Reputation: 761
I was focusing on the bank conflict problem illustrated in the Mark Harris's slides Optimizing Parallel Reduction in CUDA and I came to this question:
Slides 8 and 12 which demonstrate the divergent branch problem and non-divergent solution respectively, have bank conflict problem. But, this issue is only mentioned in slide 12.
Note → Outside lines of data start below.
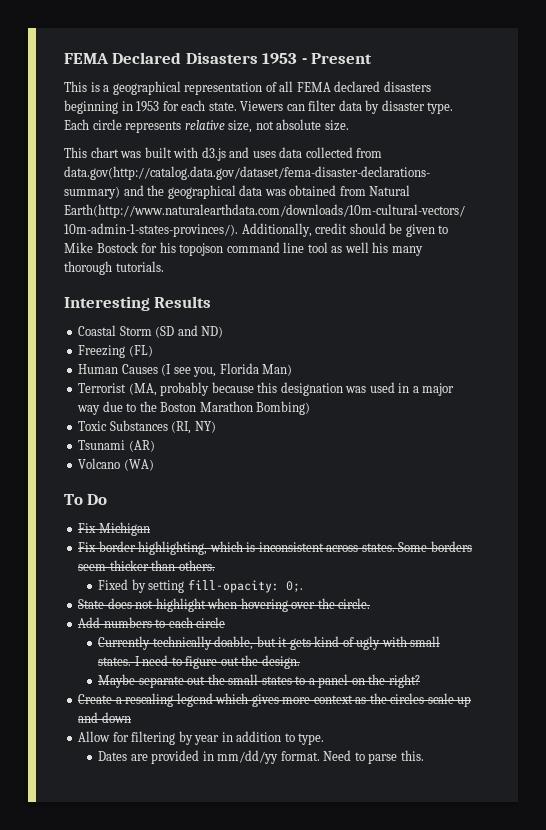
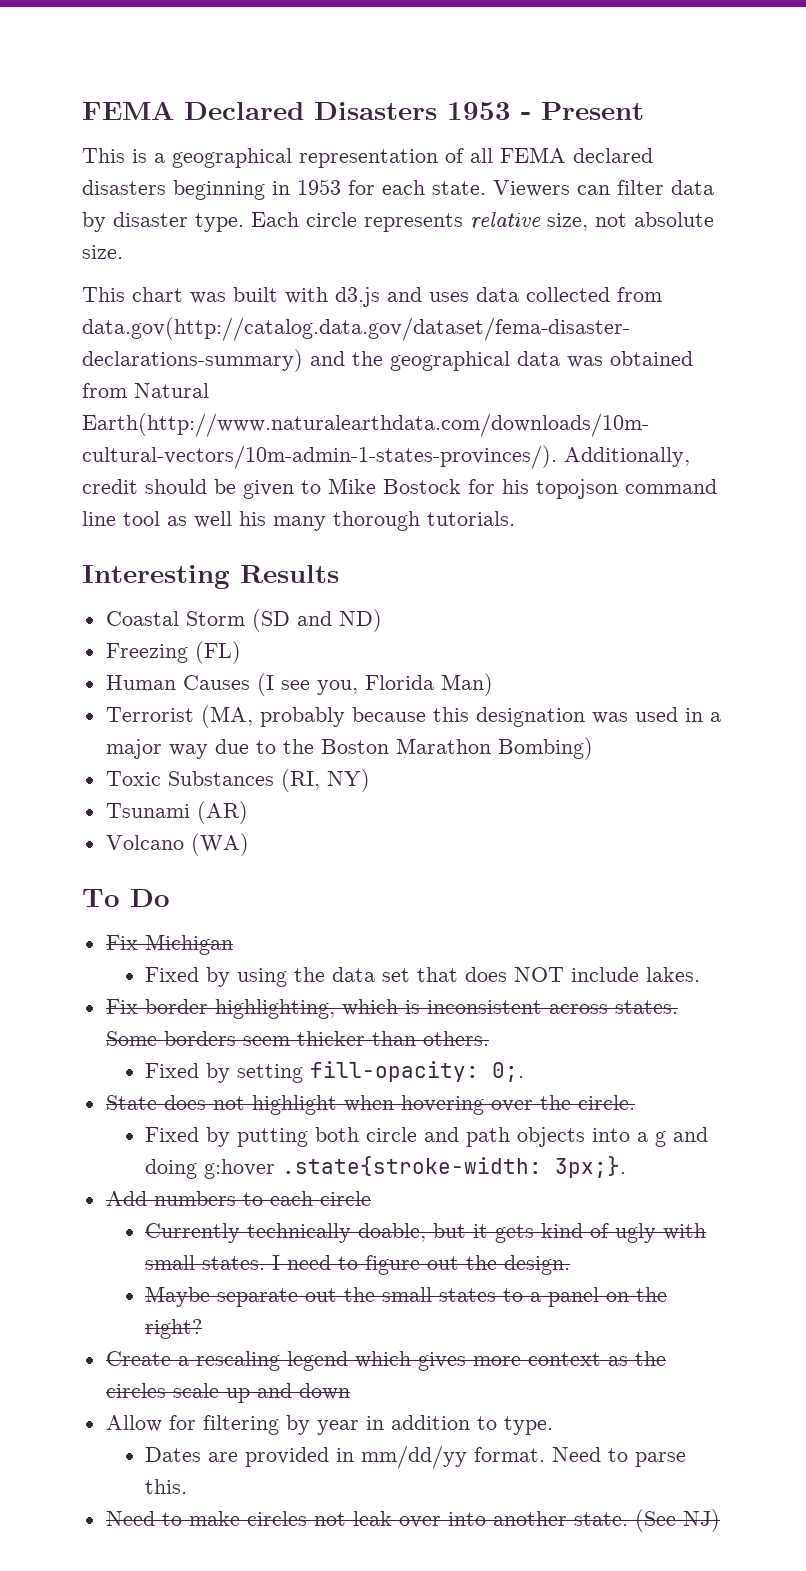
+ Fixed by using the data set that does NOT include lakes.
+ Fixed by putting both circle and path objects into a g and doing g:hover .state{stroke-width: 3px;}.
+ Need to make circles not leak over into another state. (See NJ)

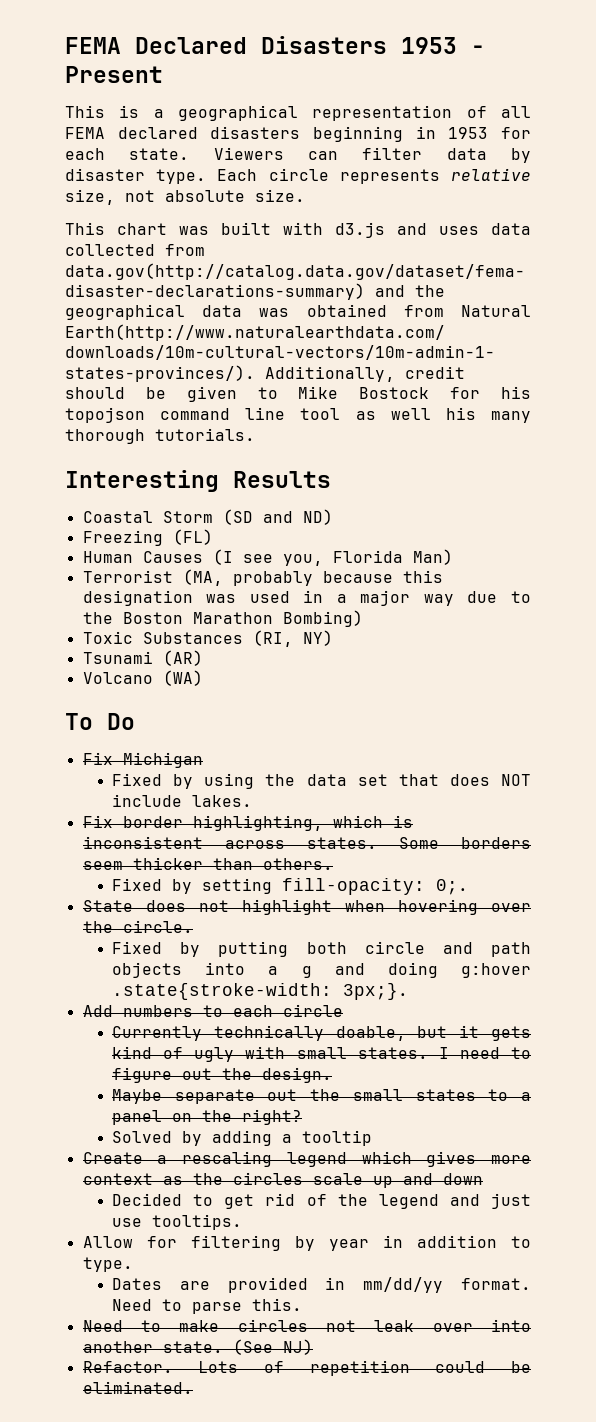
+ Solved by adding a tooltip
+ Decided to get rid of the legend and just use tooltips.
+ Refactor. Lots of repetition could be eliminated.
As far as I know, every 4 bytes of data (integers in this case) is stored in one memory bank. In this case:
10 -> bank 1
1 -> bank 2
8 -> bank 3
.
.
.
and the problem of bank conflict occurs whenever threads of a warp request the bytes in the same bank. In slide 8, all 6 threads (of same warp) are requesting bytes from different banks (no bank conflict). Also, in slide 12 all 6 threads (again, of same warp) are requesting bytes from different banks (still no bank conflicts). Would someone clarify when exactly this problem arises?
Upvotes: 0
Views: 334
Reputation: 761
I guess I'm wrong.
In the slide 8, each thread with index 2i, is accessing the bank with index 2i. Thus thread 32 (last thread in the warp) accesses the bank with index 32. Thus, no bank conflicts occur (none of the threads in warp accessed the same bank).
In the slide 12, each thread with index i, is accessing the bank with index 2i. Thus thread 32 (last thread in the warp) accesses the bank with index 64. Analysis of access pattern shows that each thread accesses the same bank 2 times in this case which is a serious bank conflict.
Upvotes: 1